BRIEF
Every record here should be printed again exactly.
Top of DATA PROVIDED
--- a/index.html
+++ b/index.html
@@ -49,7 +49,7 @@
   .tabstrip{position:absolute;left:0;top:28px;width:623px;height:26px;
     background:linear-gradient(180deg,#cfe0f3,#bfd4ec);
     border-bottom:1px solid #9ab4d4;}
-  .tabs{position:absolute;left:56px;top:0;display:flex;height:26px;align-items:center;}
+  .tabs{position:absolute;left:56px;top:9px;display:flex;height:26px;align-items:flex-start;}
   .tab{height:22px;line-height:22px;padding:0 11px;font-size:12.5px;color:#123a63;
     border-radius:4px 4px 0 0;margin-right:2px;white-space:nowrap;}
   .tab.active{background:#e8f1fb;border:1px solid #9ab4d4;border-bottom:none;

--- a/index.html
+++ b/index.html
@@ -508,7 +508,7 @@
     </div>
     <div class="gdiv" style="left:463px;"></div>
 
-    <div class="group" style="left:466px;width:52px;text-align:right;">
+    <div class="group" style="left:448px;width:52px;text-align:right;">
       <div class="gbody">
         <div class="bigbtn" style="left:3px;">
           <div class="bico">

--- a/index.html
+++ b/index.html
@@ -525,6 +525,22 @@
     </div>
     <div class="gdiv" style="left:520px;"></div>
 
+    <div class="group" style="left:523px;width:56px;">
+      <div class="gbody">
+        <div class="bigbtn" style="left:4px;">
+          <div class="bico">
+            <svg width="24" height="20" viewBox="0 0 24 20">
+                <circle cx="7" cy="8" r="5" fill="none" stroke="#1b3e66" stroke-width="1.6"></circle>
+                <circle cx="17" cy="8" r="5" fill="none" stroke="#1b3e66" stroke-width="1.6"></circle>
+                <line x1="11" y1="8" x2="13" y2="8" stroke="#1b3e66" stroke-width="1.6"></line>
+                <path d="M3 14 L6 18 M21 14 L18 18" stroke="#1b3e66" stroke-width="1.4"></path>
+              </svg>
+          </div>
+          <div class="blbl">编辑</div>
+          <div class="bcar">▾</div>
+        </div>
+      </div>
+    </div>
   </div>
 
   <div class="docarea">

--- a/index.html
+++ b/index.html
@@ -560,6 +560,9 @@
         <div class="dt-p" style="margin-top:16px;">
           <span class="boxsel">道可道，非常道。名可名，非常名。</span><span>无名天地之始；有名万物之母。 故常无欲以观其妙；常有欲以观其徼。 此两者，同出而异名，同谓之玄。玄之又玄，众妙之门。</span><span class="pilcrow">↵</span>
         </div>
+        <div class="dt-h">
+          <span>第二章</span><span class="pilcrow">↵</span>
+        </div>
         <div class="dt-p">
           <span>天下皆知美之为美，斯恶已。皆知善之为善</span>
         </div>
Bottom of DATA PROVIDED
TASK SOLUTION
--- a/index.html
+++ b/index.html
@@ -49,7 +49,7 @@
   .tabstrip{position:absolute;left:0;top:28px;width:623px;height:26px;
     background:linear-gradient(180deg,#cfe0f3,#bfd4ec);
     border-bottom:1px solid #9ab4d4;}
-  .tabs{position:absolute;left:56px;top:0;display:flex;height:26px;align-items:center;}
+  .tabs{position:absolute;left:56px;top:9px;display:flex;height:26px;align-items:flex-start;}
   .tab{height:22px;line-height:22px;padding:0 11px;font-size:12.5px;color:#123a63;
     border-radius:4px 4px 0 0;margin-right:2px;white-space:nowrap;}
   .tab.active{background:#e8f1fb;border:1px solid #9ab4d4;border-bottom:none;

--- a/index.html
+++ b/index.html
@@ -508,7 +508,7 @@
     </div>
     <div class="gdiv" style="left:463px;"></div>
 
-    <div class="group" style="left:466px;width:52px;text-align:right;">
+    <div class="group" style="left:448px;width:52px;text-align:right;">
       <div class="gbody">
         <div class="bigbtn" style="left:3px;">
           <div class="bico">

--- a/index.html
+++ b/index.html
@@ -525,6 +525,22 @@
     </div>
     <div class="gdiv" style="left:520px;"></div>
 
+    <div class="group" style="left:523px;width:56px;">
+      <div class="gbody">
+        <div class="bigbtn" style="left:4px;">
+          <div class="bico">
+            <svg width="24" height="20" viewBox="0 0 24 20">
+                <circle cx="7" cy="8" r="5" fill="none" stroke="#1b3e66" stroke-width="1.6"></circle>
+                <circle cx="17" cy="8" r="5" fill="none" stroke="#1b3e66" stroke-width="1.6"></circle>
+                <line x1="11" y1="8" x2="13" y2="8" stroke="#1b3e66" stroke-width="1.6"></line>
+                <path d="M3 14 L6 18 M21 14 L18 18" stroke="#1b3e66" stroke-width="1.4"></path>
+              </svg>
+          </div>
+          <div class="blbl">编辑</div>
+          <div class="bcar">▾</div>
+        </div>
+      </div>
+    </div>
   </div>
 
   <div class="docarea">

--- a/index.html
+++ b/index.html
@@ -560,6 +560,9 @@
         <div class="dt-p" style="margin-top:16px;">
           <span class="boxsel">道可道，非常道。名可名，非常名。</span><span>无名天地之始；有名万物之母。 故常无欲以观其妙；常有欲以观其徼。 此两者，同出而异名，同谓之玄。玄之又玄，众妙之门。</span><span class="pilcrow">↵</span>
         </div>
+        <div class="dt-h">
+          <span>第二章</span><span class="pilcrow">↵</span>
+        </div>
         <div class="dt-p">
           <span>天下皆知美之为美，斯恶已。皆知善之为善</span>
         </div>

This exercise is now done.